I've tried differentiating this over again, and took me a while to get it. but Im not sure, my answer were (1/3, 4/3)
heres the question
At what point on the curve xy=(1-x-y)^2 is the tangent line parallel to the x-axis.
Thank you very much
I've tried differentiating this over again, and took me a while to get it. but Im not sure, my answer were (1/3, 4/3)
heres the question
At what point on the curve xy=(1-x-y)^2 is the tangent line parallel to the x-axis.
Thank you very much
wow. okay thanks..but okay to tell you the truth, i didn't actually solve the problem i just saw the answer at the back of the book, I know the process differentiate it then set the dy/dx zero since parallel means same slope and x-axis is is horizontal meaning slope is zero.. but what i encountered is I don't really know how to get the rest of the point...i tried substituting the y to x in the dy/dx formula but i can never separate y from x... so there's 2 integers on dy/dx=-(y-2-2x)/(2+2x+4y)

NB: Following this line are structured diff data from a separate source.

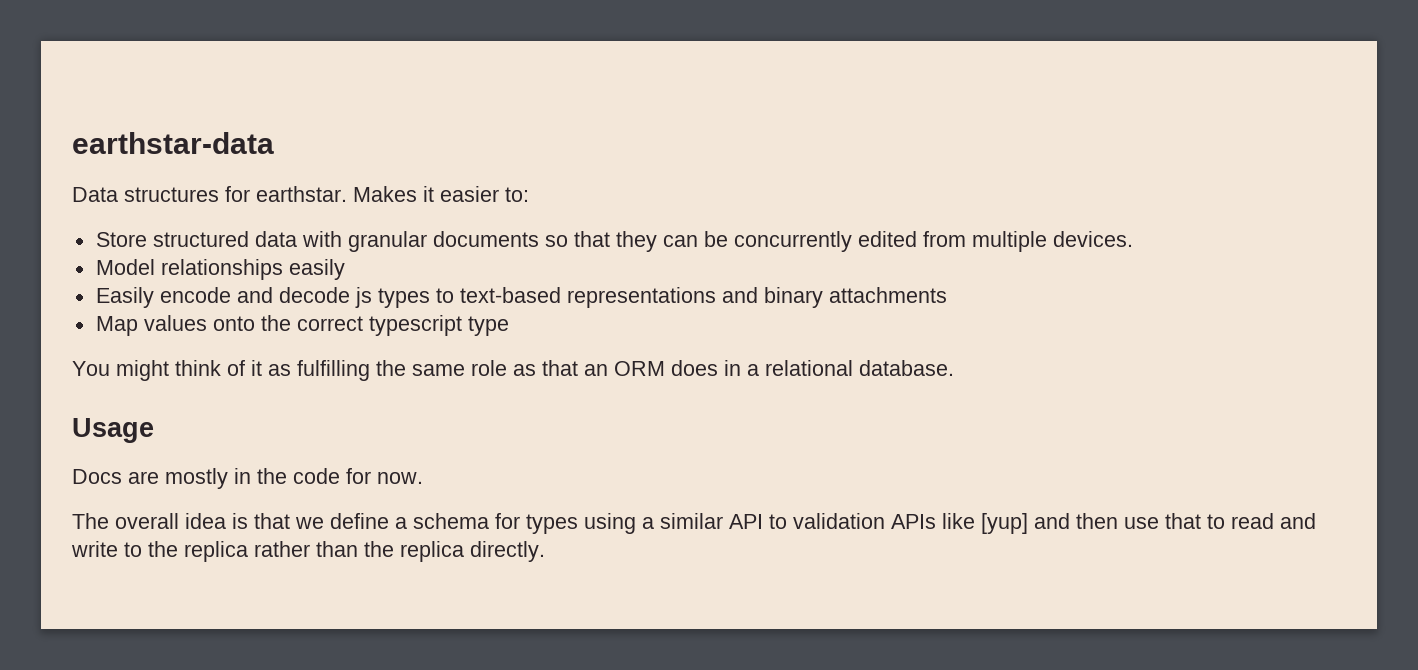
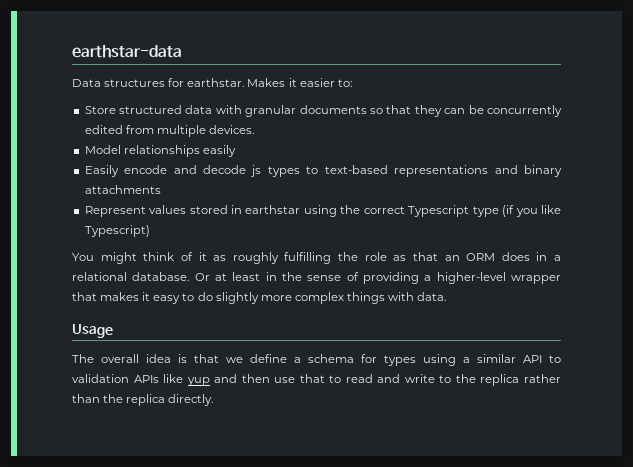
- Map values onto the correct typescript type
+ Represent values stored in earthstar using the correct Typescript type (if you like Typescript)
- You might think of it as fulfilling the same role as that an ORM does in a relational database.
+ You might think of it as roughly fulfilling the role as that an ORM does in a relational database. Or at least in the sense of providing a higher-level wrapper that makes it easy to do slightly more complex things with data.
  Usage
- Docs are mostly in the code for now.
- The overall idea is that we define a schema for types using a similar API to validation APIs like [yup] and then use that to read and write to the replica rather than the replica directly.
+ The overall idea is that we define a schema for types using a similar API to validation APIs like yup and then use that to read and write to the replica rather than the replica directly.

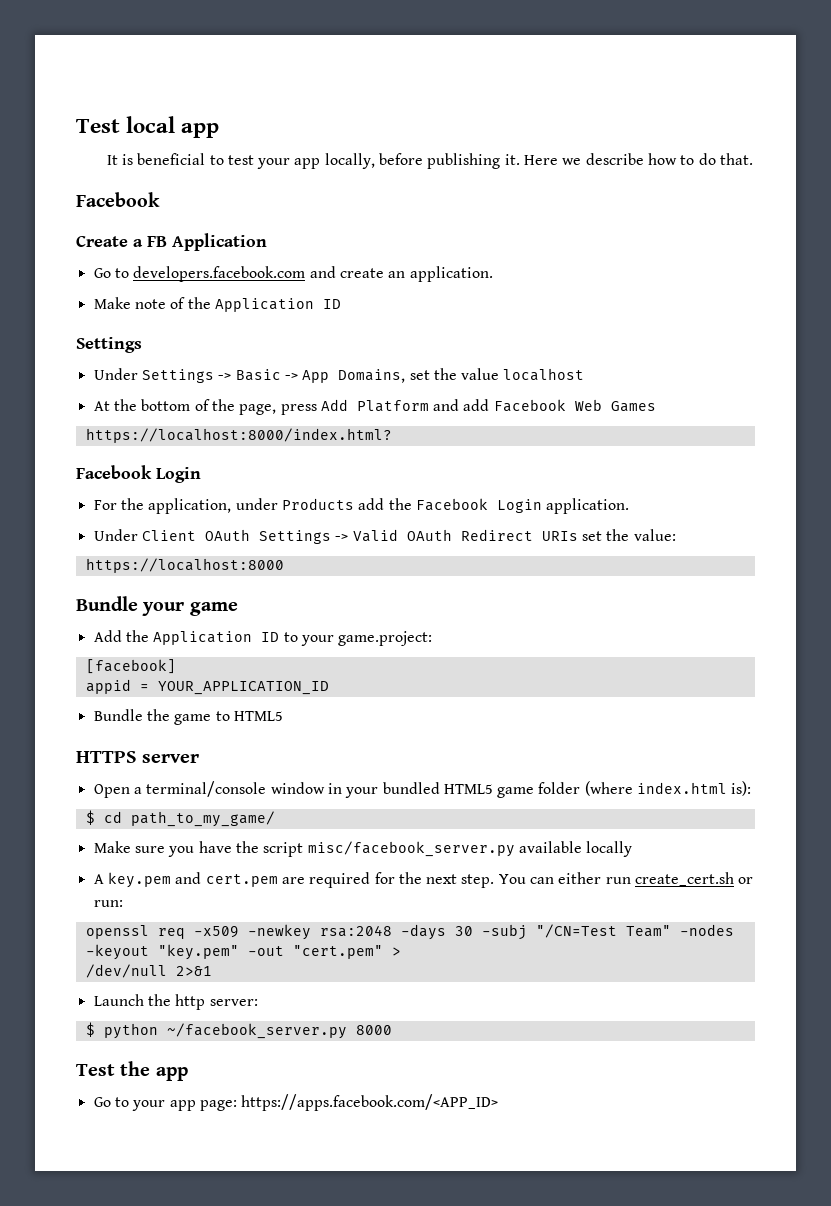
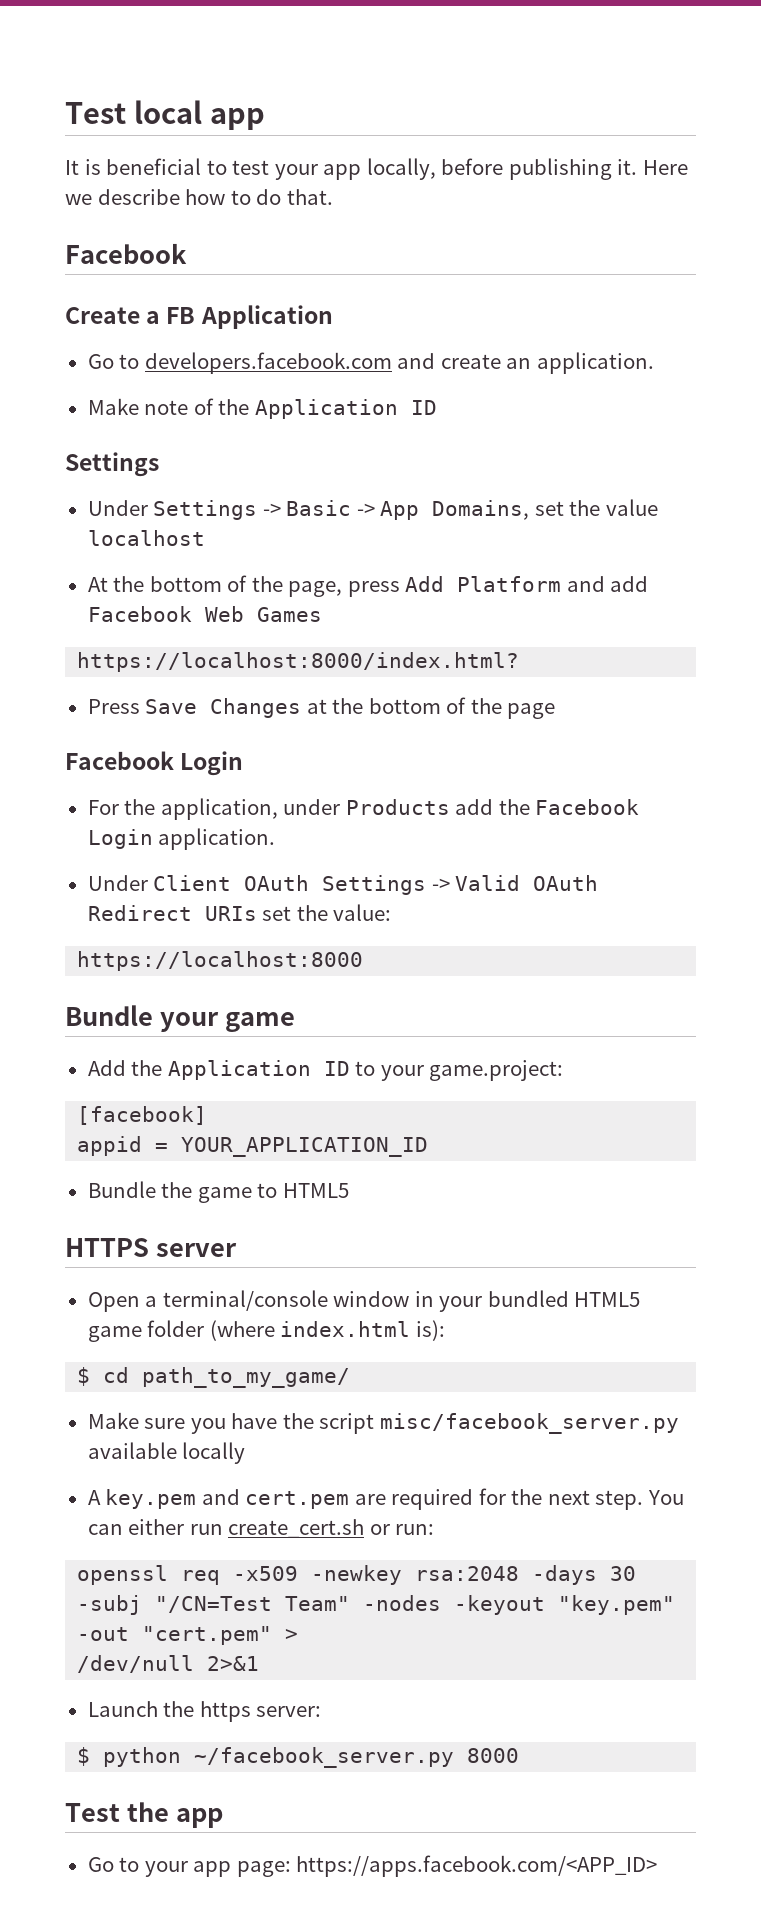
+ Press Save Changes at the bottom of the page
- Launch the http server:
+ Launch the https server:

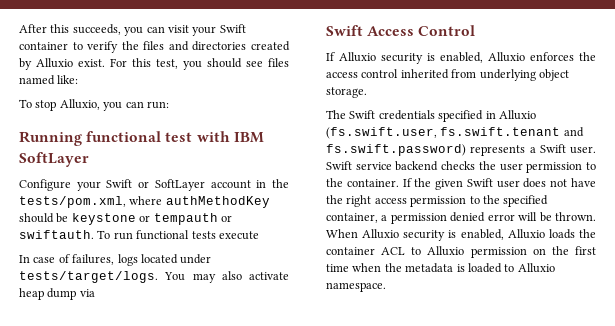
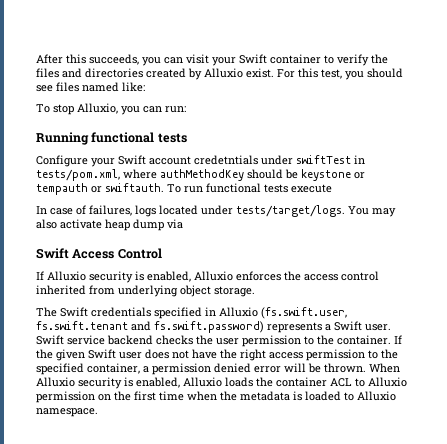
- Running functional test with IBM SoftLayer
+ Running functional tests
- Configure your Swift or SoftLayer account in the tests/pom.xml, where authMethodKey should be keystone or tempauth or swiftauth.
+ Configure your Swift account credetntials under swiftTest in tests/pom.xml, where authMethodKey should be keystone or tempauth or swiftauth.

Implicitly differentiating, you should find:
$\displaystyle \frac{dy}{dx}=\frac{2x+y-2}{2-x-2y}$
Equating this to zero implies:
$\displaystyle y=2(1-x)$
Substituting this into the original equation gives:
$\displaystyle -2x(x-1)=(x-1)^2$
$\displaystyle (x-1)(3x-1)=0$
$\displaystyle x=\frac{1}{3},1$
So the two points are: $\displaystyle \left(\frac{1}{3},\frac{4}{3} \right),(1,0)$